In fact, there are no schools left dedicated exclusively to Peking Opera, whereas there used to be several 40 years ago, opera buffs say. Then, talented youths were plucked from early childhood to prepare for a life on the stage, passing through an arduous training that involved practice from morning to night, under threat of the whip, to master disciplines from singing to dancing to martial arts.

Now, persuading students to enroll in an arts academy for the required seven or eight years of training can be difficult. “In Peking Opera, you don’t make much money, and it involves sacrifices,” Sun says. “So young people don’t last long.”

Despite the government’s pledge to rejuvenate the genre, annual subsidies to opera companies have dropped from 100% of their operating costs to 60% since the 1980s. The China Peking Opera Troupe, one of the country’s top repertories, receives $500,000 a year from the state for a budget that is less than $1 million. By contrast, the L.A. Opera’s annual budget topped $16 million this year.

For the remaining 40%, the Chinese troupes must fend for themselves. Theaters also must look for creative ways to remain viable, relying mostly on tourist receipts, often at the expense of artistic merit, opera fans say.

Take the recent production of “The White Snake,” a classic tale of demons, humans and the triumph of love, at Beijing’s gleaming new Chang An Great Theater.
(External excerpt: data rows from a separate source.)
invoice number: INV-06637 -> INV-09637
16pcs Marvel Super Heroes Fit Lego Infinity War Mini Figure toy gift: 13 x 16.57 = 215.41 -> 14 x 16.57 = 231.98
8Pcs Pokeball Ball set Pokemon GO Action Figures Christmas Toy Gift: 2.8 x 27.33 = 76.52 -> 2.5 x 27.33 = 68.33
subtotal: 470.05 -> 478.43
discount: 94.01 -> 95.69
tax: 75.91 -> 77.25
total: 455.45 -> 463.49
To appeal to overseas travelers and young people, the creators slashed the opera’s length from three hours to 70 minutes, emphasized spectacular acrobatic routines and added spiffy new special effects and set pieces--all unheard of in traditional Peking Opera.
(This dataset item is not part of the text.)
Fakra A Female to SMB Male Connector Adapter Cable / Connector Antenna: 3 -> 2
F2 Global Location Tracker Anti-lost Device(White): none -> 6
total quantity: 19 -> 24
“It’s a little bit like ‘Cats,’ ” said German tourist Josef Beckmann, 38, after a performance one recent windy evening. “It’s good.”

But purists are dismayed by the comparison, pained that visitors leave with a distorted view of a national treasure as different from Andrew Lloyd Webber as “The Barber of Seville” is from a barbershop quartet.

“This hurts most,” says Wu Dawei, editor in chief of China Peking Opera magazine. “You can go to the circus and see a monkey riding a bicycle. That’s not art.”

“They sucked the soul out of ‘The White Snake,’ ” adds his colleague Wang.

Preservation Efforts

For better efforts at preservation, some point to the example of the Shanghai Tianchan Peking Opera Center. Although, like all opera venues, it is struggling financially, the center--whose main stage was refurbished by a billionaire Hong Kong philanthropist--gave 234 Peking Opera performances last year to houses often more than 80% full. Ticket prices were kept low, and most of the operas were staged in traditional fashion.

To expand the audience base from the white-haired set to the young generation, the center has worked with the city and district education bureau to bring 200,000 primary and middle school students to watch performances during the past two years.

That, many Peking Opera lovers say, is the key to rescuing the art from obsolescence: recruiting the very young.

“I will encourage my son” to develop a taste for Peking Opera, says Gou Haodong, 36, an aficionado who works in the Chinese Ministry of Foreign Affairs. “He’s 8 years old. He likes McDonald’s and Kentucky Fried Chicken. [But] I will teach him to like Peking Opera.”